» What is being asked
Everything from the line containing "[46,84,158,100] VSTS Rest" through the line containing "(84, 1173) none" in the listing below should be copied exactly, and nothing more.

» Extracted material
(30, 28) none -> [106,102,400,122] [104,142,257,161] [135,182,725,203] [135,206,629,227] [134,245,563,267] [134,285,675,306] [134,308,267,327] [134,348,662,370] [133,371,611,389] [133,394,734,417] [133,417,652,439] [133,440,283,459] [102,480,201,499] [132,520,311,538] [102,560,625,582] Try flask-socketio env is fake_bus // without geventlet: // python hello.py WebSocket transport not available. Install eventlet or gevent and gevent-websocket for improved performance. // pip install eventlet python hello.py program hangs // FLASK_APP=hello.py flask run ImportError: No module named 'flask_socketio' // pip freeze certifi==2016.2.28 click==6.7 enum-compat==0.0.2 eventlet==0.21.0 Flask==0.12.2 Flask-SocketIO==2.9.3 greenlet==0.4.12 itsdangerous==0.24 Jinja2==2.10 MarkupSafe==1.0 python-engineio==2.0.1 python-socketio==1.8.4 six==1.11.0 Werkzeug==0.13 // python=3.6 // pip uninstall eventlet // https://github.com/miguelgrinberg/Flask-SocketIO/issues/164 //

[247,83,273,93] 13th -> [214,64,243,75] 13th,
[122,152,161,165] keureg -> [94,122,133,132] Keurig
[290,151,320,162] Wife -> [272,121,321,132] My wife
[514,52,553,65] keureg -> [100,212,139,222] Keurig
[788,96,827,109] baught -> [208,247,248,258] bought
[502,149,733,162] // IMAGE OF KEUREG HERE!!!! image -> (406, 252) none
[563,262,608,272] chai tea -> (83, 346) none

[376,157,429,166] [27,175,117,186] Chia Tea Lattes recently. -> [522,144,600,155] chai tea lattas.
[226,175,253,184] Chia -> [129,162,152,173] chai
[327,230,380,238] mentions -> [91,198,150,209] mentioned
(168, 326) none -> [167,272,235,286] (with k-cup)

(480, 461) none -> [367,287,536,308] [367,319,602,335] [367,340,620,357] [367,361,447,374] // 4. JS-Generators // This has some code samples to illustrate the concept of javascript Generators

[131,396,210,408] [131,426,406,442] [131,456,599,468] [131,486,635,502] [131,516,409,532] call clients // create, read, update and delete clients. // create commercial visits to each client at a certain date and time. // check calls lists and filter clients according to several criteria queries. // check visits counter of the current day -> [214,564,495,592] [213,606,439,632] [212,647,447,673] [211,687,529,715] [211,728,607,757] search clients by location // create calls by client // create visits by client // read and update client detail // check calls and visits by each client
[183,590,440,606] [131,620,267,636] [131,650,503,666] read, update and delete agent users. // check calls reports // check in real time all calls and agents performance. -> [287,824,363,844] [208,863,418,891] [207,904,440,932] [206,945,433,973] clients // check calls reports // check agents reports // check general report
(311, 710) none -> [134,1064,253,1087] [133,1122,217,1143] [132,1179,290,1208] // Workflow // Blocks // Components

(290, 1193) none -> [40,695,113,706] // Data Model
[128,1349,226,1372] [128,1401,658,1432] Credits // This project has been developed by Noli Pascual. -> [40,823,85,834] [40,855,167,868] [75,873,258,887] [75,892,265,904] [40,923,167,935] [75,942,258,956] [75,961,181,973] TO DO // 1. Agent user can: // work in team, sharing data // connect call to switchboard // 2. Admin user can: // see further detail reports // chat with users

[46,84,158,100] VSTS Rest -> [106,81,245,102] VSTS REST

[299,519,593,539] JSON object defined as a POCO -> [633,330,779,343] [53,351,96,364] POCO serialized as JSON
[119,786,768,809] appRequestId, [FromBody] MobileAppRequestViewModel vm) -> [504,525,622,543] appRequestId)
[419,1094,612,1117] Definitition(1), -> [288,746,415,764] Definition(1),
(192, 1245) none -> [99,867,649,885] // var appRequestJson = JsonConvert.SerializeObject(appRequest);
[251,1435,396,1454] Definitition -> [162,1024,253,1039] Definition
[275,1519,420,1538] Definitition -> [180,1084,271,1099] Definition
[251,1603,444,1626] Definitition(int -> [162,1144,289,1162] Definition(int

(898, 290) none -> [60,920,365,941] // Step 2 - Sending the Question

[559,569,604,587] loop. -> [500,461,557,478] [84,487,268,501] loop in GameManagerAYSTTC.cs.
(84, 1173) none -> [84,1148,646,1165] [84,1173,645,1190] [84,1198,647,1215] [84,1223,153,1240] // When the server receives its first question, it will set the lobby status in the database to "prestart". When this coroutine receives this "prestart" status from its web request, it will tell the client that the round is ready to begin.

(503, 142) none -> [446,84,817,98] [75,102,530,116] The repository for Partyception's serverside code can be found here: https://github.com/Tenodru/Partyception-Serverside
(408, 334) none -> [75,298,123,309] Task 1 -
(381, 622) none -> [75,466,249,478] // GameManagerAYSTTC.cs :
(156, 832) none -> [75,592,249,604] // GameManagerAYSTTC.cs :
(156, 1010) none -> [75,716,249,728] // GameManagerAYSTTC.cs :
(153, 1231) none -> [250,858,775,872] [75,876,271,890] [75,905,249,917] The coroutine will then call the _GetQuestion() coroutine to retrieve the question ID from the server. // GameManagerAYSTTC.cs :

» Result
[46,84,158,100] VSTS Rest -> [106,81,245,102] VSTS REST

[299,519,593,539] JSON object defined as a POCO -> [633,330,779,343] [53,351,96,364] POCO serialized as JSON
[119,786,768,809] appRequestId, [FromBody] MobileAppRequestViewModel vm) -> [504,525,622,543] appRequestId)
[419,1094,612,1117] Definitition(1), -> [288,746,415,764] Definition(1),
(192, 1245) none -> [99,867,649,885] // var appRequestJson = JsonConvert.SerializeObject(appRequest);
[251,1435,396,1454] Definitition -> [162,1024,253,1039] Definition
[275,1519,420,1538] Definitition -> [180,1084,271,1099] Definition
[251,1603,444,1626] Definitition(int -> [162,1144,289,1162] Definition(int

(898, 290) none -> [60,920,365,941] // Step 2 - Sending the Question

[559,569,604,587] loop. -> [500,461,557,478] [84,487,268,501] loop in GameManagerAYSTTC.cs.
(84, 1173) none -> [84,1148,646,1165] [84,1173,645,1190] [84,1198,647,1215] [84,1223,153,1240] // When the server receives its first question, it will set the lobby status in the database to "prestart". When this coroutine receives this "prestart" status from its web request, it will tell the client that the round is ready to begin.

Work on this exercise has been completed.